Have you been accused of being too serious, or uptight? Or, more importantly, have you seen that mindset, or people's perception of that mindset in you, increase with your growing understanding of the things of God, the study of His truth, the witness of His working in this life?

I've been getting "messages" from people lately, that I'm too serious; I view everything through a lens of problem/fix, or current state/ideal state/path to get there. I've lost my ability to have fun. I do have a good sense of humor, and enjoy having meals and "liberties" with close friends, but there's some type of element of joy that seems to be waning as I learn and grow in my Theology.

There are manifestations of this at work, at home, and at Church...but, the truth IS serious, the problems numerous, the needs great, the lack of conformance to perfection real and evident, and there is much work to do!

Thoughts? any pertinent Scriptures that come to mind?


----------



## Zenas (Jan 19, 2010)

Do you like scotch?


----------



## Amazing Grace (Jan 19, 2010)

Andrew, I was going to say the exact same thing!!!!!

Perhaps you can change your avatar also Brian. That picture does not look like a bundle of joyous fun either.


----------



## George Bailey (Jan 19, 2010)

Definately, and smoking, too... but, there's something that I'm thinking about beyond enjoyments of temporal blessings (which I do enjoy) but more about losing some of the "lightheartedness" in daily life...maybe one of the different aspects of the Biblical joy that we are commanded to?

Also, apologies for wording this too much about me...I didn't mean to make this a "therepeutic" thread, but wondering if the "puritan path" is one of increasing seriousness/solemnity, and what others' experiences are...


----------



## Zenas (Jan 19, 2010)

At least once a day I skip down the hall of my office. I'm not kidding. Try doing some non-serious things.


----------



## Amazing Grace (Jan 19, 2010)

George Bailey said:


> Definitely, and smoking, too... but, there's something that I'm thinking about beyond enjoyments of temporal blessings (which I do enjoy) but more about losing some of the "lightheartedness" in daily life...maybe one of the different aspects of the Biblical joy that we are commanded to?
> 
> Also, apologies for wording this too much about me...I didn't mean to make this a "therapeutic" thread, but wondering if the "puritan path" is one of increasing seriousness/solemnity, and what others' experiences are...



Did you used to be a fun guy to hang around with? Or have you always been very starched?


----------



## jrdnoland (Jan 19, 2010)

Brian, you are not alone. I too am accused of being too serious. I try to live my life by 1 Cor 10:31. Perhaps like me you are just "wired" to be serious, who are we to argue with the way God made us? Perhaps as we learn more we will become more or less serious?

My attitude now is that if I don't think it glorifies God then I won't do it or I won't even talk about it.

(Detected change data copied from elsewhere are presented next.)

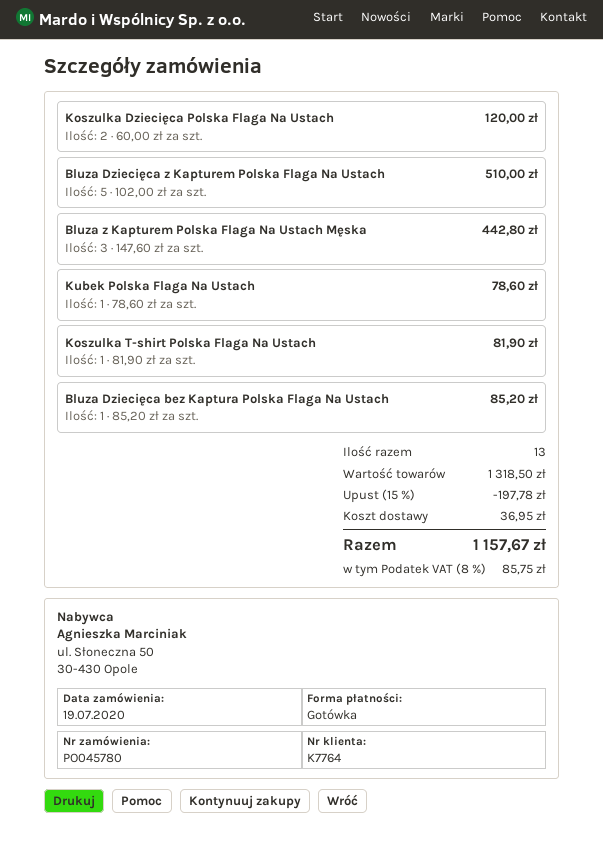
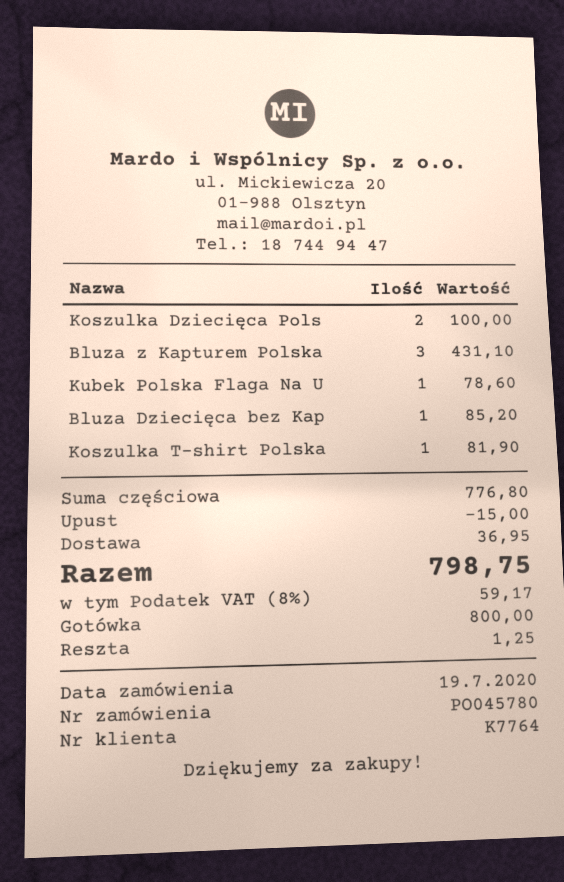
Koszulka Dziecięca Polska Flaga Na Ustach: 2 for 120.00 -> 2 for 100.00
Bluza Dziecięca z Kapturem Polska Flaga Na Ustach: 5 for 510.00 -> none
Bluza z Kapturem Polska Flaga Na Ustach Męska: 3 for 442.80 -> 3 for 431.10
subtotal: 1318.50 -> 776.80
discount: 197.78 -> 15.00
tax: 8% = 85.75 -> 8% = 59.17
total: 1157.67 -> 798.75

I struggle with these things and have to guard myself against spiritual pride. I'm not necessarily better, than someone who is less serious; just different. God will be our rewarder, do what He is putting on your heart and consider the rest rubbish.


----------



## Zenas (Jan 19, 2010)

Jeff can't be too serious: look at those hampsters on leashes in his picture.


----------



## Wayne (Jan 19, 2010)

George Bailey, here's what I'm going to do for you:







George, you just need to change your avatar, for starters.


----------



## lynnie (Jan 19, 2010)

You can be serious but still have humor, or be lighthearted and funloving in a shallow way.

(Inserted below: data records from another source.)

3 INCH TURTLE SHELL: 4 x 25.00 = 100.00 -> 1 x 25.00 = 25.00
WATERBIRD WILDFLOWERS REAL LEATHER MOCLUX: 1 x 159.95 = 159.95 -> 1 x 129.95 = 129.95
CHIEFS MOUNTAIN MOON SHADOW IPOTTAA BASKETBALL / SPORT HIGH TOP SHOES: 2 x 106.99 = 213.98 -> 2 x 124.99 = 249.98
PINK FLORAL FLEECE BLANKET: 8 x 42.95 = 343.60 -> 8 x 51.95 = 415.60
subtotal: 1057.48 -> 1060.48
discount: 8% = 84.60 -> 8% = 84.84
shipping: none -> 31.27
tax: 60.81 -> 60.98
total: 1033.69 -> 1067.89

I can only speak for myself that I most appreciate fellowship now with serious people. We look at the collapsing economy in the USA and the serious lack of jobs and so many brethren suffering, and add in the global situation ( so bad in so many places) and now this Haiti earthquake, and it seems like a time to be in much prayer and very serious. To everything there is a season, a time to laugh, a time to weep. I believe we face hard times in the USA, and as far as the church goes, well, between Joel Osteen as the best seller and the Reformed going into things like FV and denial of inerrancy, I'd say serious is good. Serious to lead you to pray for mercy and for a revival.


----------



## AThornquist (Jan 19, 2010)

Are you content?


----------



## jambo (Jan 19, 2010)

There is a time to laugh and a time to be serious. The gospel is a serious message for a dying world. Just as doctors are serious when dealing with cancer patients, and rightly so, so to should Christians be in dealing as dying men to dying men. However having said that there is a time to lighten up and have fun as well as I sometimes think the perception the world has of Christians being dour kill joys is not without some justification. 

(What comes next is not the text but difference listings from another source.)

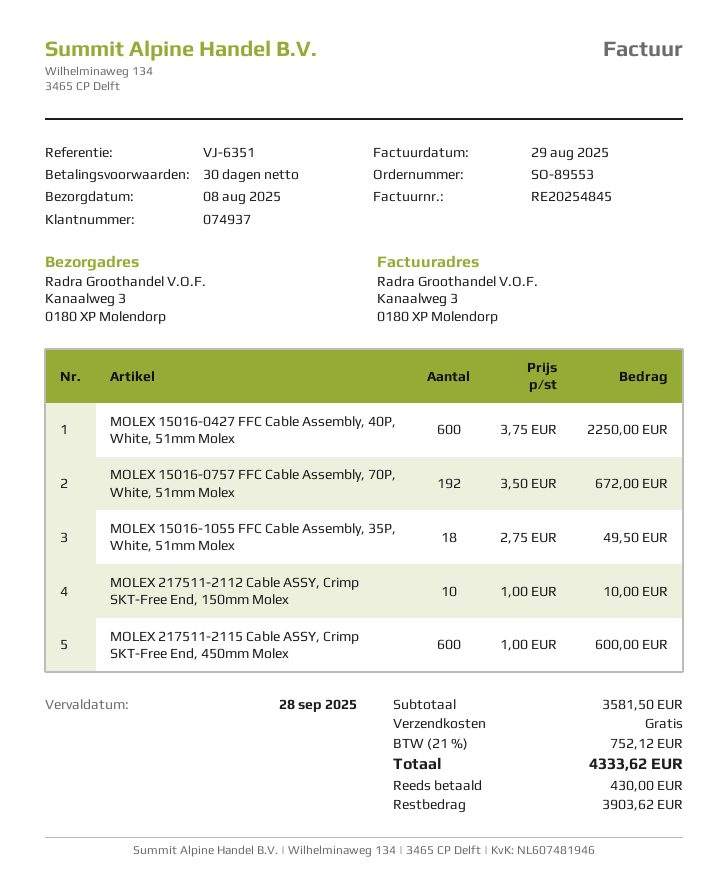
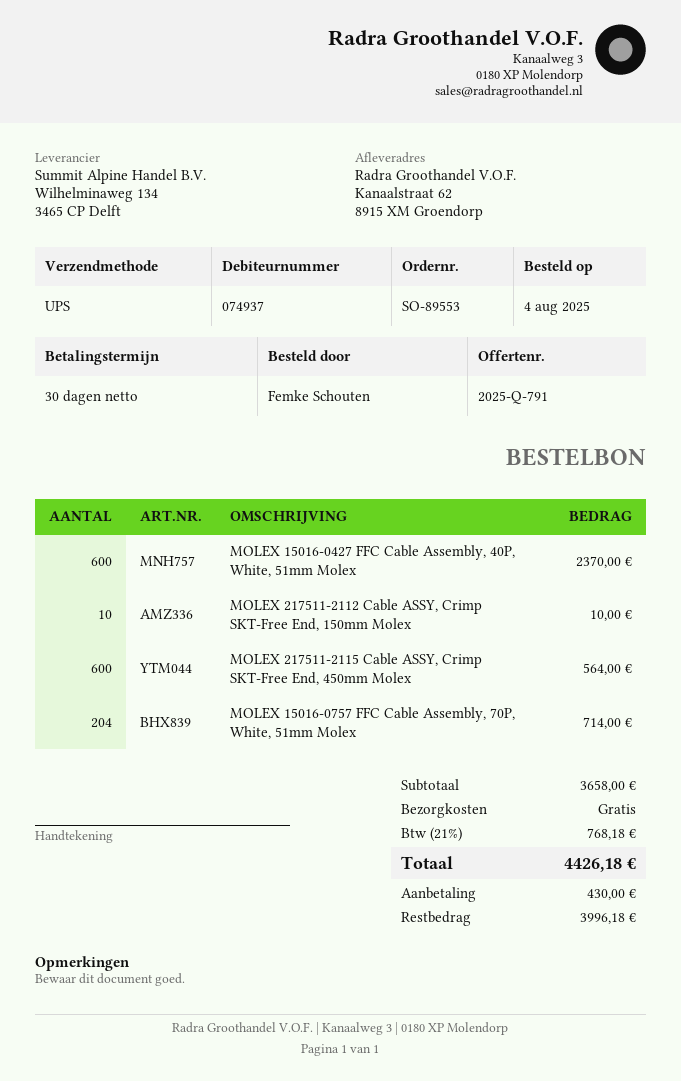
ship to: Kanaalweg 3, 0180 XP Molendorp -> Kanaalstraat 62, 8915 XM Groendorp
MOLEX 15016-0427 FFC Cable Assembly, 40P, White, 51mm Molex: 600 for 2250.00 -> 600 for 2370.00
MOLEX 15016-0757 FFC Cable Assembly, 70P, White, 51mm Molex: 192 for 672.00 -> 204 for 714.00
MOLEX 15016-1055 FFC Cable Assembly, 35P, White, 51mm Molex: 18 for 49.50 -> none
MOLEX 217511-2115 Cable ASSY, Crimp SKT-Free End, 450mm Molex: 600 for 600.00 -> 600 for 564.00
subtotal: 3581.50 -> 3658.00
tax: 21% = 752.12 -> 21% = 768.18
total: 4333.62 -> 4426.18
balance: 3903.62 -> 3996.18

Nehemiah was a serious man with his fair share of trials and concerns yet what kept him going was "The joy of the Lord is our strength". Although love may be that which motivates us, joy is the element that oils the soul enabling it to endure much. Not a superficial joy but the fruit of the Spirit the Lord grants to his children.

Jesus said he came to give life and to give it abundantly. If you came from an Arminian background the chances are that evangelism focused on getting to heaven and enjoying life in the hereafter. Life in the present world was to be endured until we reach heaven. I believe that as serious as we are, the present life is to be enjoyed to the full. Laugh when it is the time for laughing; cry when it is the time for crying; be serious when it is the time for being serious; post on the PB when it is time for posting on the PB!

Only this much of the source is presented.